Dateline, in the meantime, was running into difficulties. Rediffusion, the company for which the programme was made, began to develop its own late-night news-in-depth programmes and Dateline was pushed further and further back until it was frequently broadcast after midnight. The BBC then began 24 Hours, thus further cutting the ground from under Dateline.

It was becoming clear that the only real solution lay in a thirty-minute news, though Geoffrey Cox did not want to arouse the companies. Again, I thought he was excessively timid but, as he had to live with his board, I remained silent. Alastair Burnet, editor of the Economist, had no such qualms. Invited to give the ‘Keynote’ address at an ITV Consultation on News and Current Affairs in January 1966, he came out strongly in favour of the thirty-minute news. Geoffrey Cox had urged him to hold back on the grounds that such public advocacy was premature, but he was not to be deterred. The issue reopened in this way, and discussion of it was resumed in the ITN board. The arguments against it were repeated.

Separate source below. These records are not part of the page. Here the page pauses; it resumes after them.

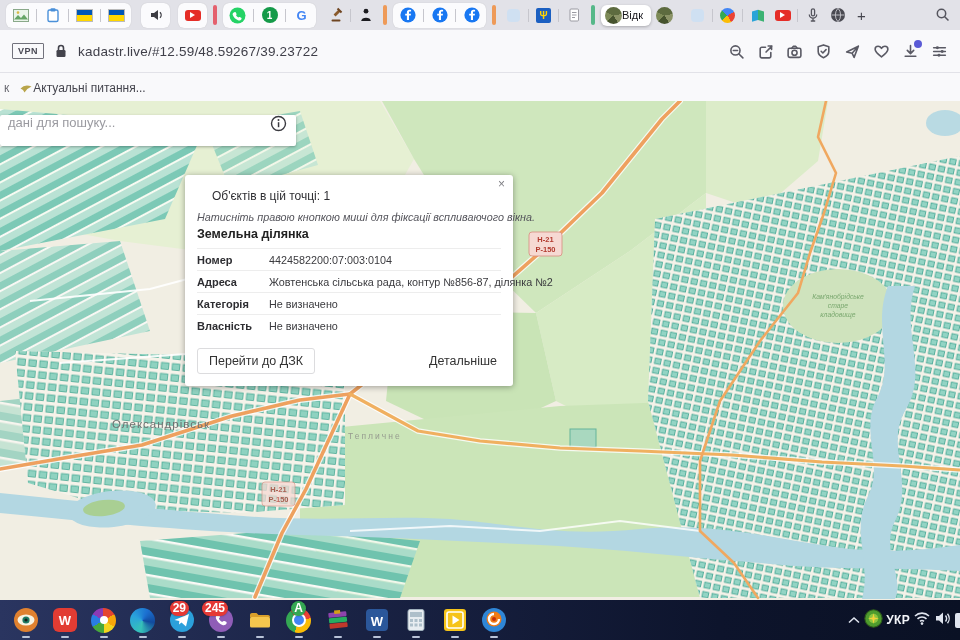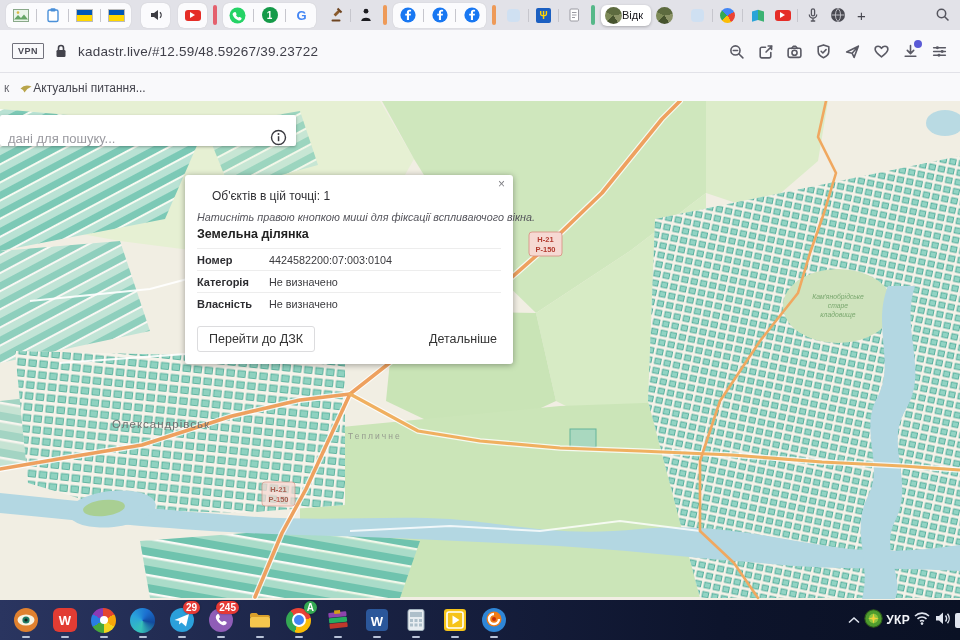"дані для пошуку..." .search-box { align-items: flex-end -> flex-start }
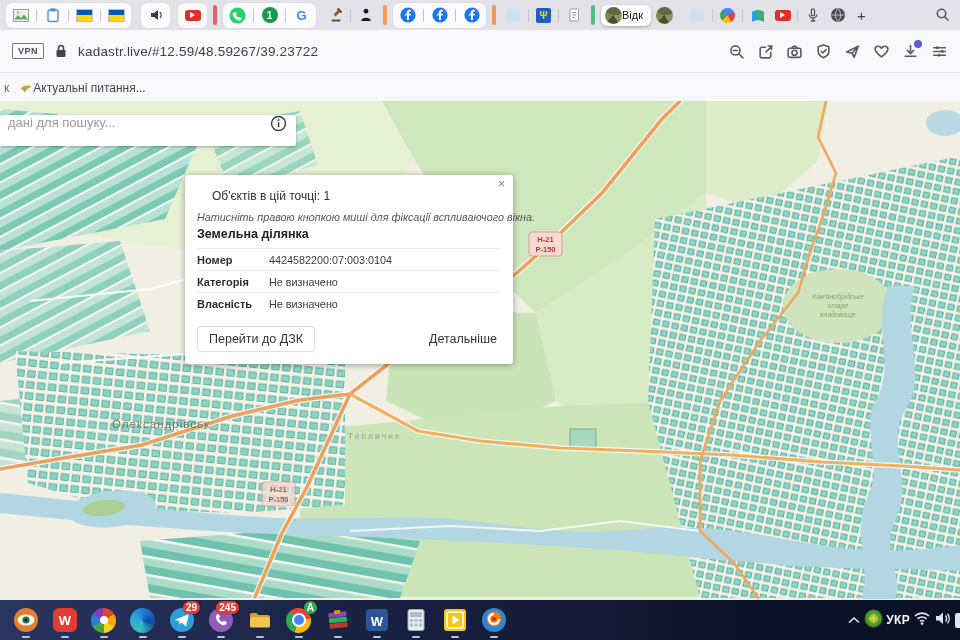"Адреса" div.p-row { html: none -> <div> <span>Адреса</span> <span>Жовтенська сільська рада, контур №856-87, ділянка №2</span> </div> }
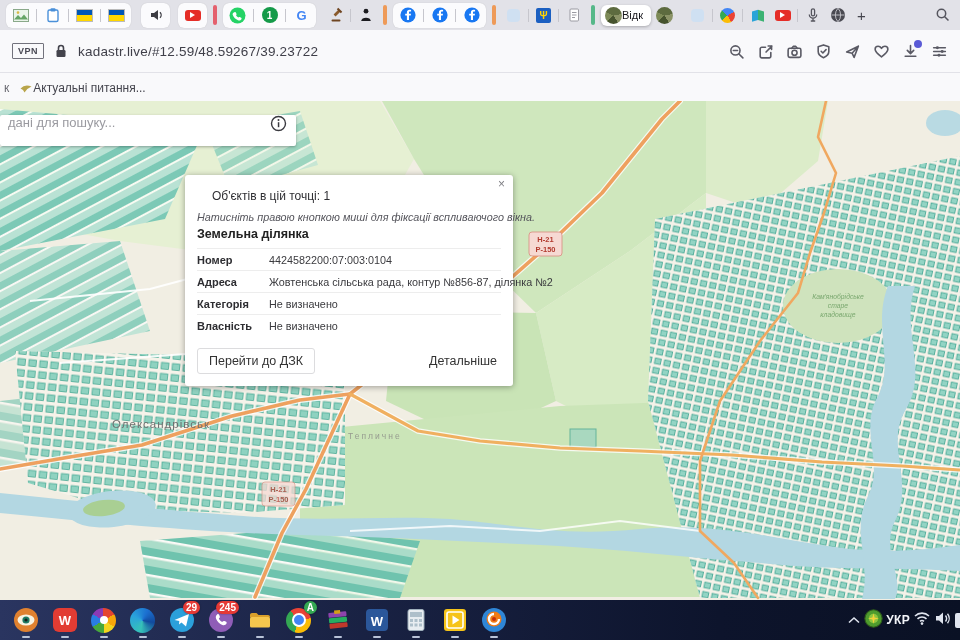"29" .badge { font-size: 10px -> 12px; right: 1px -> 12px }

Anyway, in the course of 1966, ITN made a ‘dry run’ of a half-hour bulletin which was liked by ITA officials, and another which was seen and not liked by the ITN board. Later in the year Robert Fraser argued that if there was to be half-hour news, it should be placed early in the evening, as in the United States. Cox wondered for a while whether to accept the argument and get his half-hour programme at the wrong time. But the facts were against it. In America most of the news is in by 7 p.m.; in Britain the American news of the day is not in by 6 p.m. or 6.30 p.m., UK time. Much foreign film has not arrived and Parliament is still sitting.

By the autumn of 1966, the time seemed ripe (I thought over-ripe) to face up to the main issue, a half-hour news programme at 10 p.m. The ITA was calling for a new look at peak-hour schedules in 1967. It was now or never – at least not for another year. I was determined that it should be ‘now’. Fraser and Sendall made it clear to representatives of the companies that if they did not act the Authority would. They acted.

The new programme, News at Ten, which began in July 1967, was a resounding success from the outset, becoming an equal competitor for news with the BBC.

You Say

2 responses to this article

Square Eyes 23 December 2016 at 7:13 pm

The BBC introduced a half-hour nightly news programme on BBC2 in 1964 which ITV likes to ignore. It went into colour in 1967, two years ahead of News at Ten.

garry robin simpson 2 January 2017 at 4:11 pm

Yes in reality the moment B.B.C. started a half-hour News Programme in 1964. I.T.N. [On behalf of the I.T.V. Companies] had to follow. The most significant News At Ten programme in my view was the last hours of America in Vietnam on April 29th 1975. I.T.N.*s News at Ten had a 40 minute special Two commercial Breaks [so you knew it was important] with .a film report by a young Micheal Nicholson The Helicopter Report as it was later called. I seem to remember. May he Rest in Peace. I would have been 10 and a half years of age at that time. If my memories are correct.. My late father was working through the night as a signal man for British Rail. My mother let me stay up and watch News at Ten. I did not sleep well that night. Or it might have been the Fish Fingers Chips and Baked Beans! Every one at my Disabled school [Lang side] friends was talking about it the next day. No videos or On Demand services then! In those days TELEVISION MATTERED NEWS TRIED TO BE TRUTHFUL. In 1975 the U.K. VOTED TO REMAIN IN THE E.U.DISCUSS!! My father passed in 2002 [Lang Cancer] My Mother passed in March 2016. I just have these memories now. May they Rest in Peace. and all the fallen of ALL WARS! FROM Vietnam to Aleppo. As I am typing this on the 2nd day of 2017. May I wish you all. From the New Forest. A VERY HAPPY NEW YEAR!